Showing posts with label Sunday. Show all posts
Showing posts with label Sunday. Show all posts

Sunday, July 22, 2012

Thunderstorms


The thunder groans outside and rolls across the valley, echoing off the mountain walls and getting caught up in it's own crossfire.

I have always loved thunderstorms.

Mom and Dad could always be found sitting on the porch watching the storm, and one by one each of us kids would join them. We would sit on the steps and watch in awe.

My romantic-self tingles when a thunderstorm approaches. The anticipation of the rain fall is like waiting for that ever so wonderful first kiss.

But today this Thunderstorm is appropriate, and not for any of the reasons stated above.

The crashing in the sky makes me feel humble and small. Humble. A perfect Sunday atmosphere.
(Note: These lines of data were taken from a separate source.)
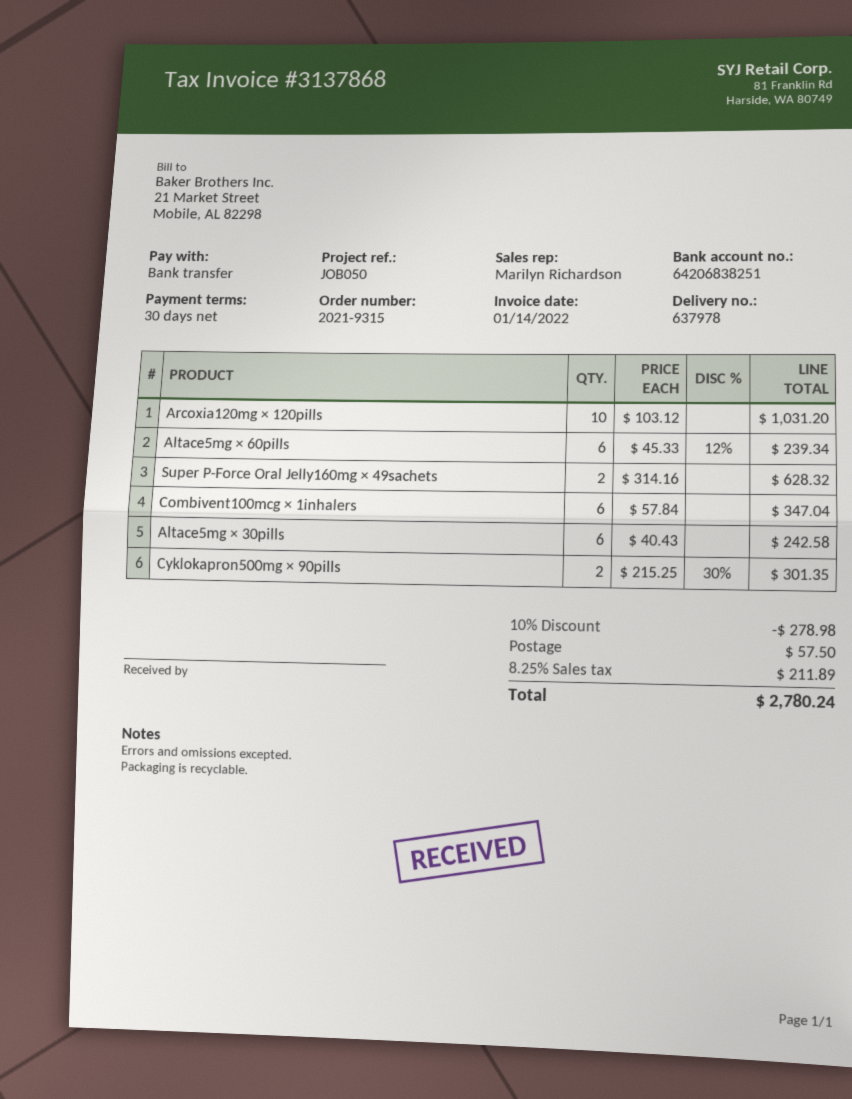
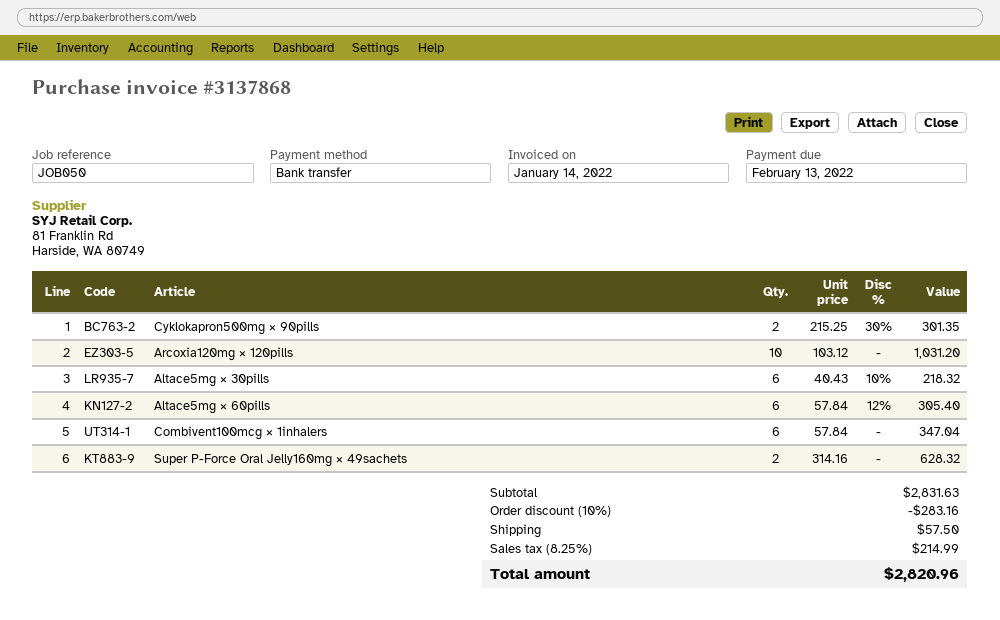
Altace5mg × 60pills: 6 x 45.33 - 12% = 239.34 -> 6 x 57.84 - 12% = 305.40
Altace5mg × 30pills: 6 x 40.43 = 242.58 -> 6 x 40.43 - 10% = 218.32
discount: 10% = 278.98 -> 10% = 283.16
tax: 8.25% = 211.89 -> 8.25% = 214.99
total: 2780.24 -> 2820.96

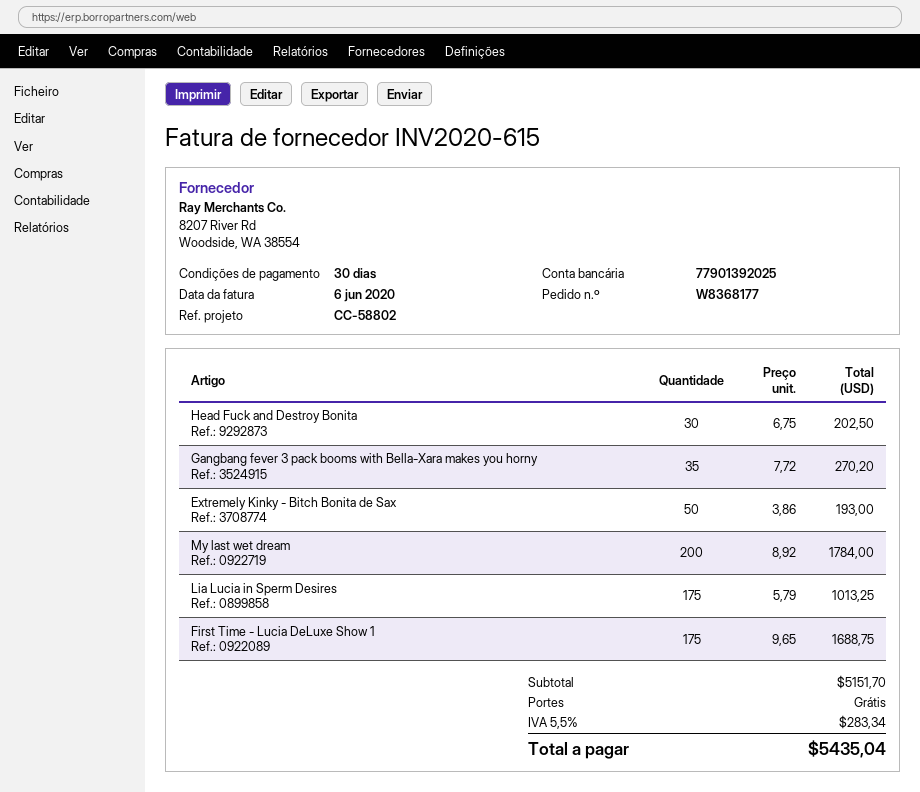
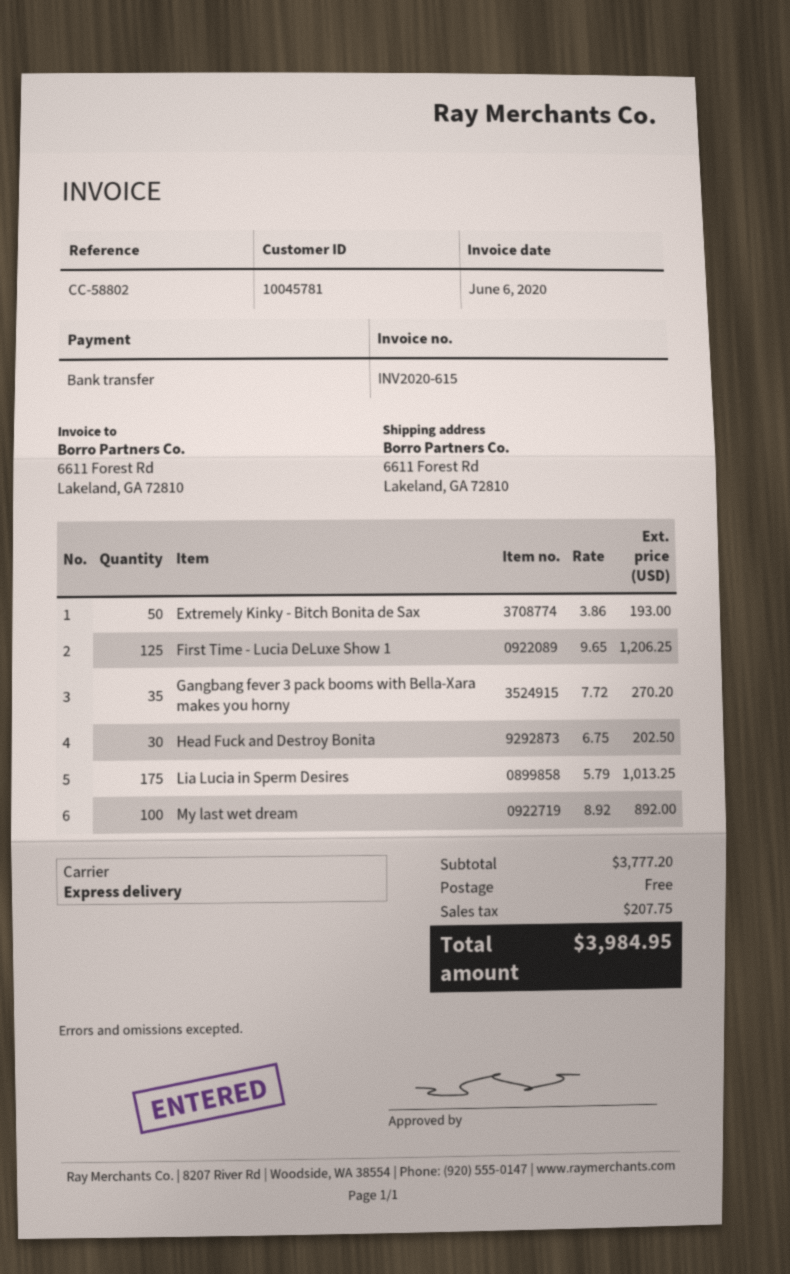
My last wet dream: 200 x 8.92 = 1784.00 -> 100 x 8.92 = 892.00
First Time - Lucia DeLuxe Show 1: 175 x 9.65 = 1688.75 -> 125 x 9.65 = 1206.25
subtotal: 5151.70 -> 3777.20
tax: 283.34 -> 207.75
total: 5435.04 -> 3984.95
I have been thinking about storms a lot lately- and how they effect different people. I am a lifeguard and when a lightning storm gets close we have to kick out the swimmers. I don't despise storms, but it makes lifeguard/making money hard. But then I look around my surroundings and see the farmers and how they praise the sky when the rain finally falls.

Life is like that.

We are all given the same view, but the way we perceive them will change our attitudes and the outcome.

I read this this afternoon:


How To Dance In The Rain

It was a busy morning, about 8:30, when an elderly gentleman in his 80's, arrived to have stitches removed from his thumb. He said he was in a hurry as he had an appointment at 9:00 am.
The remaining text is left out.